What you will do => Among the entries below, find the lines that hold the word "code" and report them.

**** Data for this exercise ****

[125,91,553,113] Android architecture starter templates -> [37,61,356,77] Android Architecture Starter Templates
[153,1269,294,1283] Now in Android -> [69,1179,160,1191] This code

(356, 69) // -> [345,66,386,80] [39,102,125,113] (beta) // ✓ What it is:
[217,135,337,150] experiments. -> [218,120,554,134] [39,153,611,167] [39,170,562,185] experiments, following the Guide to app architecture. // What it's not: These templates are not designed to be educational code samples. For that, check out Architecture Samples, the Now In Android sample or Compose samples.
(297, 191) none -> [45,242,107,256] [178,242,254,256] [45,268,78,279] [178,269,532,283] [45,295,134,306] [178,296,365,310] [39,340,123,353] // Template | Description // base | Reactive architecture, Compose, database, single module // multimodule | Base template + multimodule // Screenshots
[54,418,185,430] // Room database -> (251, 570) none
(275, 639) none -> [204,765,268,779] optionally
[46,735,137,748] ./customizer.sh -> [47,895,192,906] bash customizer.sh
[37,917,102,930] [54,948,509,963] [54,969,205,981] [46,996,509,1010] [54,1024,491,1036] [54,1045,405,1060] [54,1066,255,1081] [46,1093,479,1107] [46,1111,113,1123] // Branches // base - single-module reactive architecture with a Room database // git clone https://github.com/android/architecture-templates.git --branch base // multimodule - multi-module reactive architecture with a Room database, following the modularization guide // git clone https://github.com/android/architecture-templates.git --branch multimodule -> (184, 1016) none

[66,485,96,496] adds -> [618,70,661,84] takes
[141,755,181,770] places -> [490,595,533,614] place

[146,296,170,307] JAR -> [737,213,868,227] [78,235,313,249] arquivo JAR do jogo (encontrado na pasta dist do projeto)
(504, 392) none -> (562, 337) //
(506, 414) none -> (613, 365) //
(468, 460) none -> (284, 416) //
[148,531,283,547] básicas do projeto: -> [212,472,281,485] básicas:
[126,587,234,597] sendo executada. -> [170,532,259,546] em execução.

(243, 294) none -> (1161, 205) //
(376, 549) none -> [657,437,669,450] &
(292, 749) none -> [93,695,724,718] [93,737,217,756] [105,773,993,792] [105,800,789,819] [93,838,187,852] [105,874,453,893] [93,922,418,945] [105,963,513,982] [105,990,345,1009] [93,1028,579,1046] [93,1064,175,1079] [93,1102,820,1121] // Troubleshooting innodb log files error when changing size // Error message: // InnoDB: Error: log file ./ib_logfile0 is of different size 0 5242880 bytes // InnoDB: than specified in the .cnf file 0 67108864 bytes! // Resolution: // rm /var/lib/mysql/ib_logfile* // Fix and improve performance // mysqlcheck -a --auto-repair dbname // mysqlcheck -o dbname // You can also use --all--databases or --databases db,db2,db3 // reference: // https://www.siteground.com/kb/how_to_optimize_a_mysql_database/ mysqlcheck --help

****

Solution to this exercise =>
[153,1269,294,1283] Now in Android -> [69,1179,160,1191] This code
[217,135,337,150] experiments. -> [218,120,554,134] [39,153,611,167] [39,170,562,185] experiments, following the Guide to app architecture. // What it's not: These templates are not designed to be educational code samples. For that, check out Architecture Samples, the Now In Android sample or Compose samples.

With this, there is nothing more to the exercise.